╭──
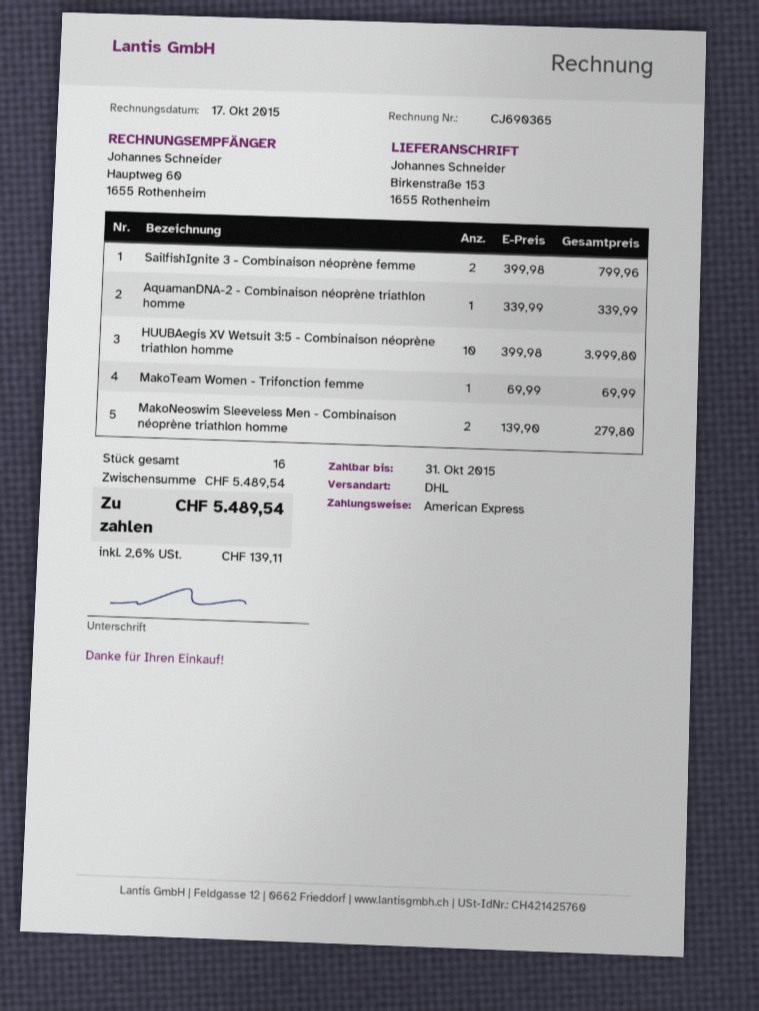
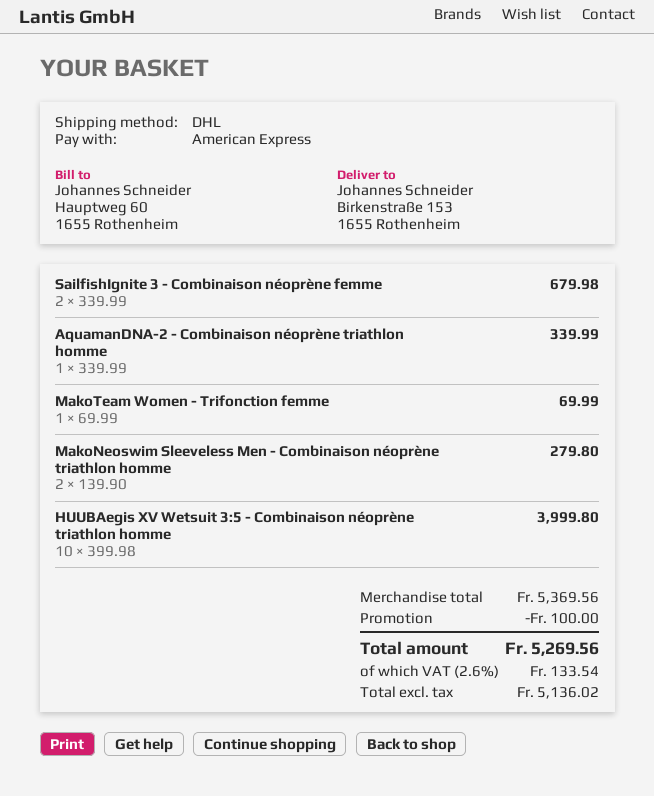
SailfishIgnite 3 - Combinaison néoprène femme: 2 x 399.98 = 799.96 -> 2 x 339.99 = 679.98
subtotal: 5489.54 -> 5369.56
discount: none -> 100.00
tax: 2.6% = 139.11 -> 2.6% = 133.54
total: 5489.54 -> 5269.56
╰──
Return only and exactly the lines from the one that contains "subtotal: 5489.54 -> 5369.56" through the final line of the material above.

■ **Completed task**:
subtotal: 5489.54 -> 5369.56
discount: none -> 100.00
tax: 2.6% = 139.11 -> 2.6% = 133.54
total: 5489.54 -> 5269.56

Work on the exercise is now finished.